• [WORK ORDER]: Please filter the data below down to the lines holding the string "quote".
◇ ◇ ◇ ◇ ◇
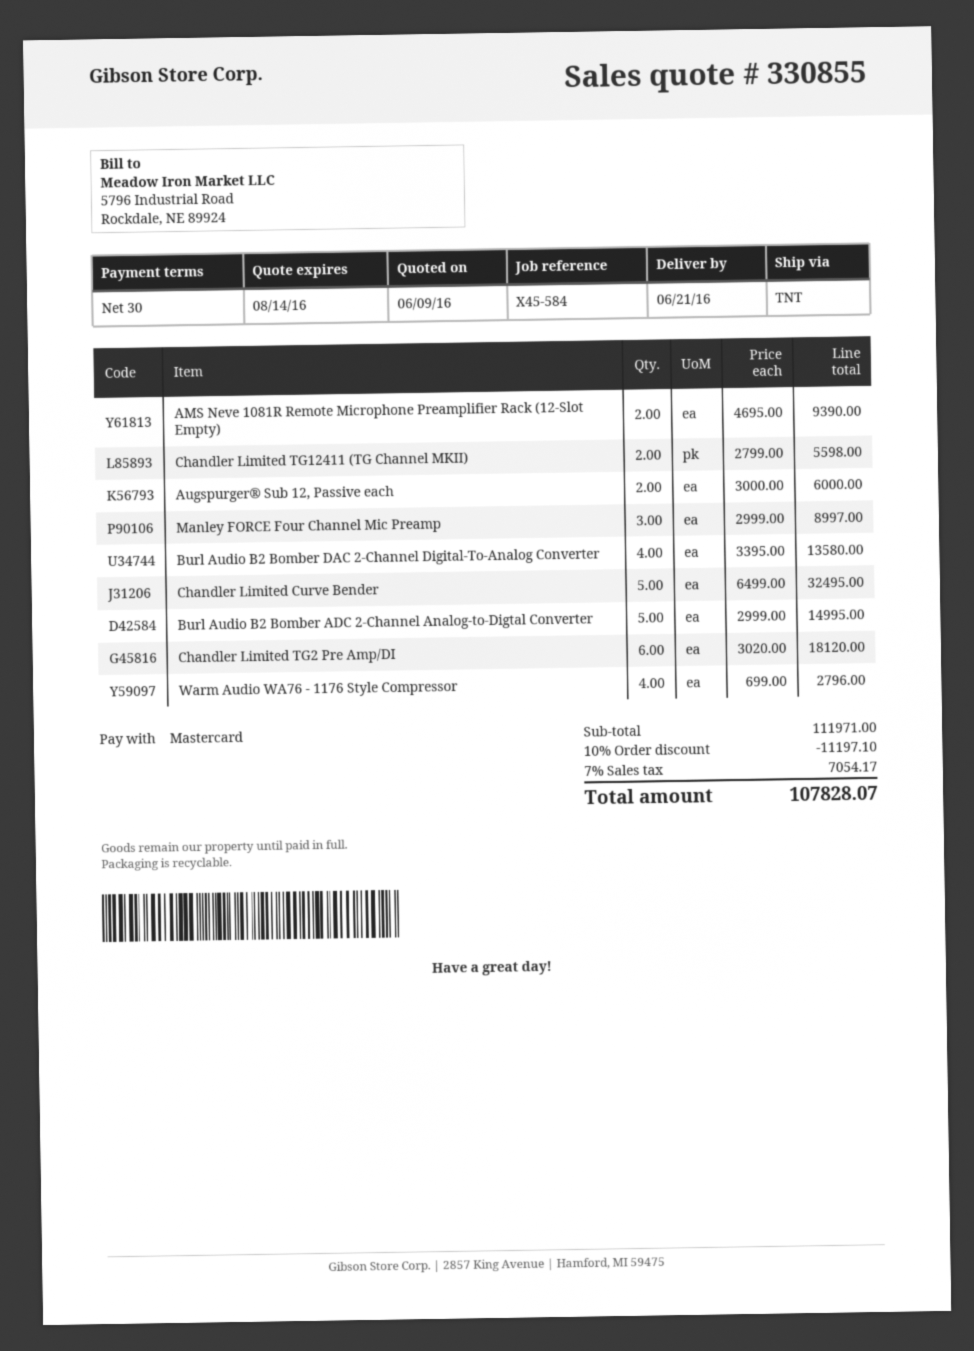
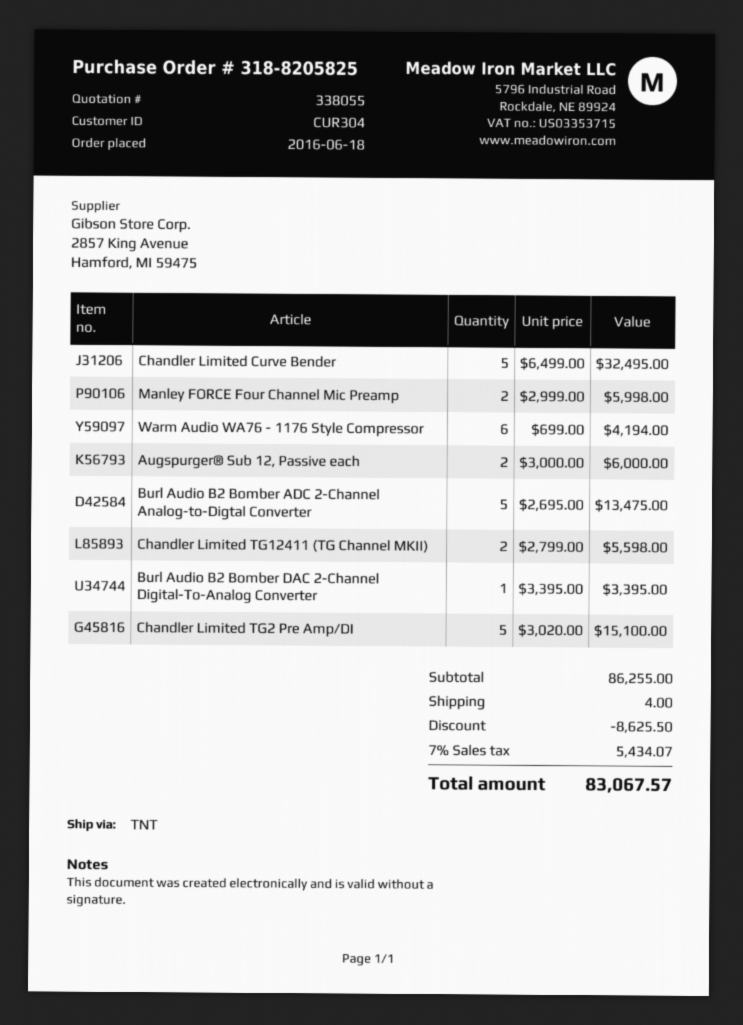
quote number: 330855 -> 338055
AMS Neve 1081R Remote Microphone Preamplifier Rack (12-Slot Empty): 2 x 4695.00 = 9390.00 -> none
Manley FORCE Four Channel Mic Preamp: 3 x 2999.00 = 8997.00 -> 2 x 2999.00 = 5998.00
Burl Audio B2 Bomber DAC 2-Channel Digital-To-Analog Converter: 4 x 3395.00 = 13580.00 -> 1 x 3395.00 = 3395.00
Burl Audio B2 Bomber ADC 2-Channel Analog-to-Digtal Converter: 5 x 2999.00 = 14995.00 -> 5 x 2695.00 = 13475.00
Chandler Limited TG2 Pre Amp/DI: 6 x 3020.00 = 18120.00 -> 5 x 3020.00 = 15100.00
Warm Audio WA76 - 1176 Style Compressor: 4 x 699.00 = 2796.00 -> 6 x 699.00 = 4194.00
subtotal: 111971.00 -> 86255.00
discount: 11197.10 -> 8625.50
shipping: none -> 4.00
tax: 7% = 7054.17 -> 7% = 5434.07
total: 107828.07 -> 83067.57

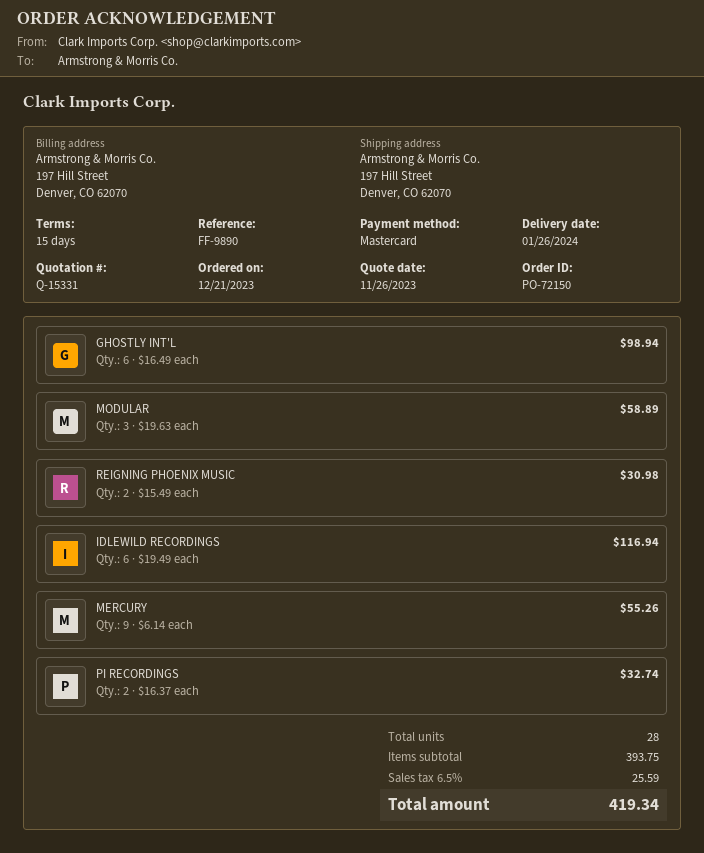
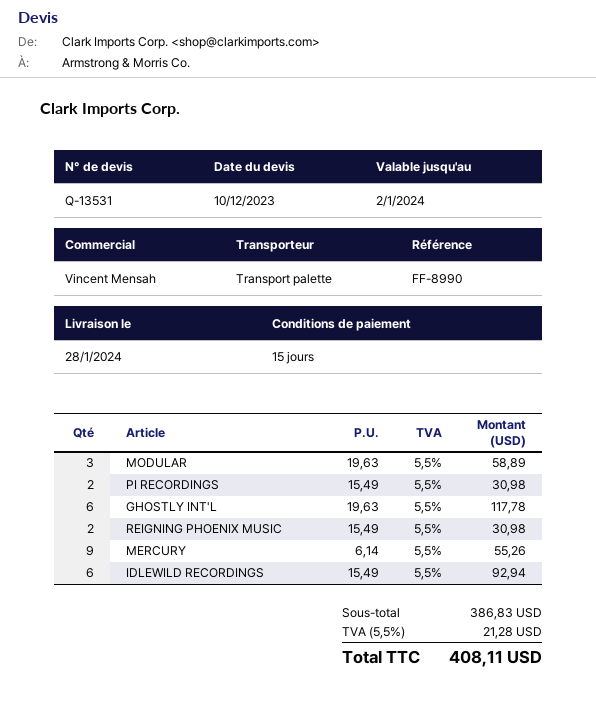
quote number: Q-15331 -> Q-13531
quote date: 2023-11-26 -> 2023-12-10
delivery date: 2024-01-26 -> 2024-01-28
reference: FF-9890 -> FF-8990
GHOSTLY INT'L: 6 x 16.49 = 98.94 -> 6 x 19.63 = 117.78
IDLEWILD RECORDINGS: 6 x 19.49 = 116.94 -> 6 x 15.49 = 92.94
PI RECORDINGS: 2 x 16.37 = 32.74 -> 2 x 15.49 = 30.98
subtotal: 393.75 -> 386.83
tax: 6.5% = 25.59 -> 5.5% = 21.28
total: 419.34 -> 408.11

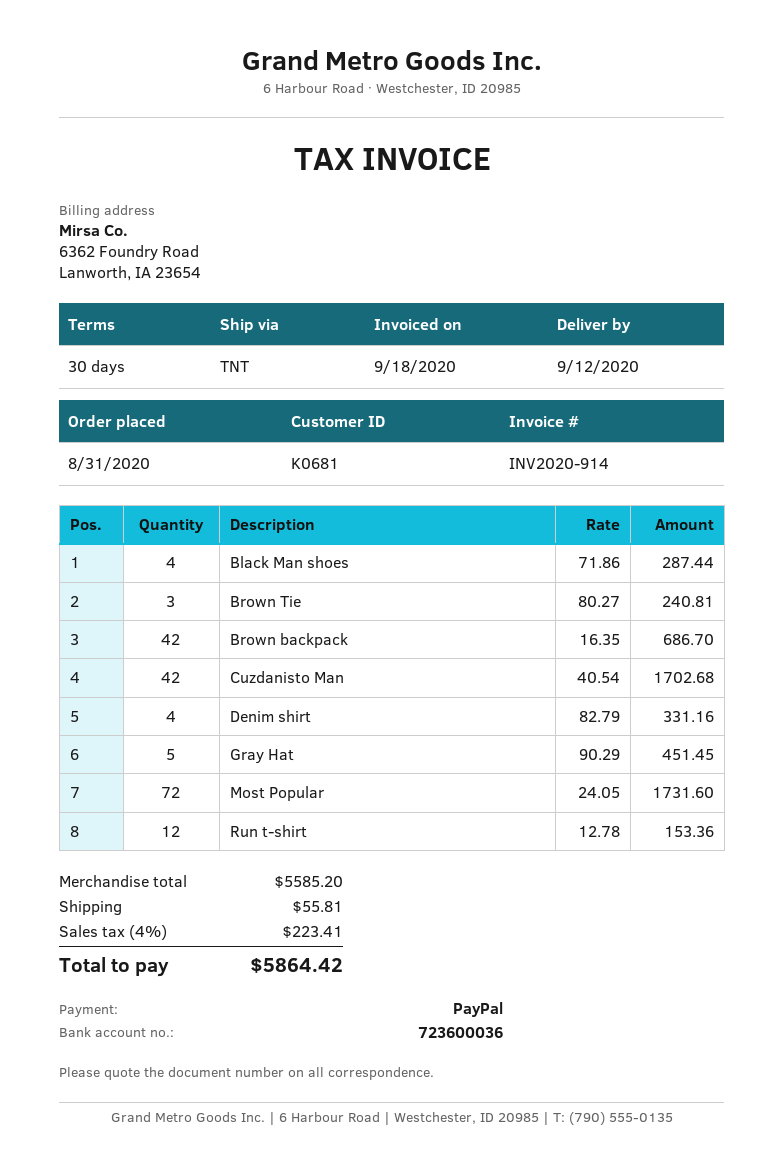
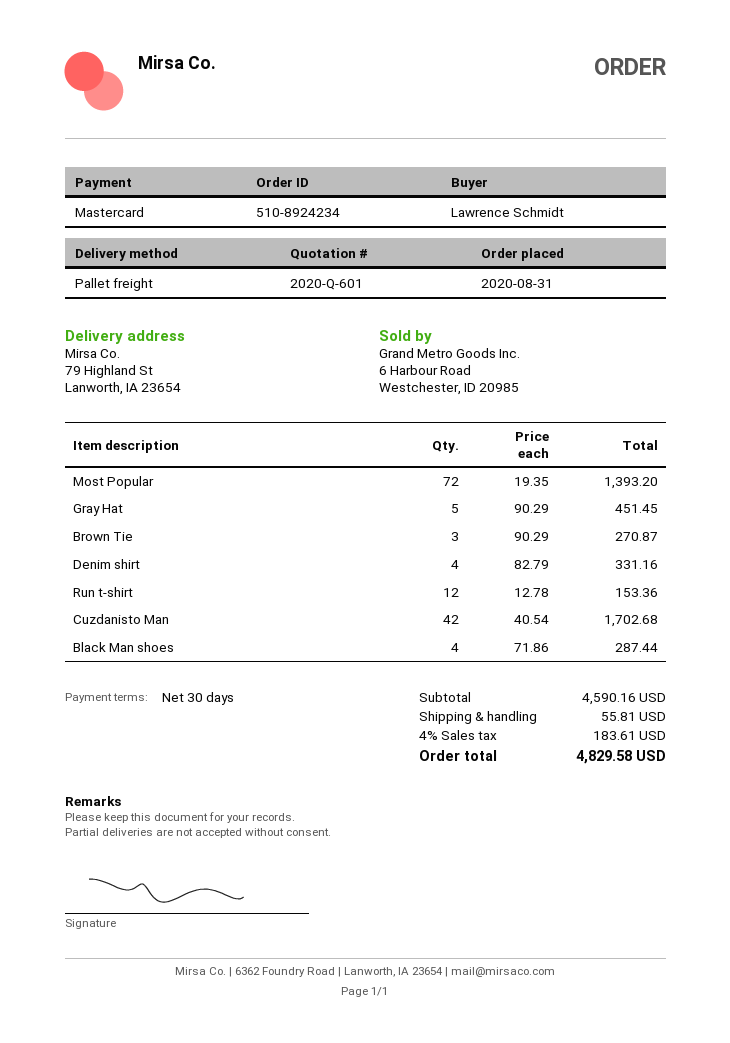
payment method: PayPal -> Mastercard
shipping method: TNT -> pallet freight
Brown Tie: 3 x 80.27 = 240.81 -> 3 x 90.29 = 270.87
Brown backpack: 42 x 16.35 = 686.70 -> none
Most Popular: 72 x 24.05 = 1731.60 -> 72 x 19.35 = 1393.20
subtotal: 5585.20 -> 4590.16
tax: 4% = 223.41 -> 4% = 183.61
total: 5864.42 -> 4829.58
◇ ◇ ◇ ◇ ◇
• [RESULT OF THIS TASK]:
quote number: 330855 -> 338055
quote number: Q-15331 -> Q-13531
quote date: 2023-11-26 -> 2023-12-10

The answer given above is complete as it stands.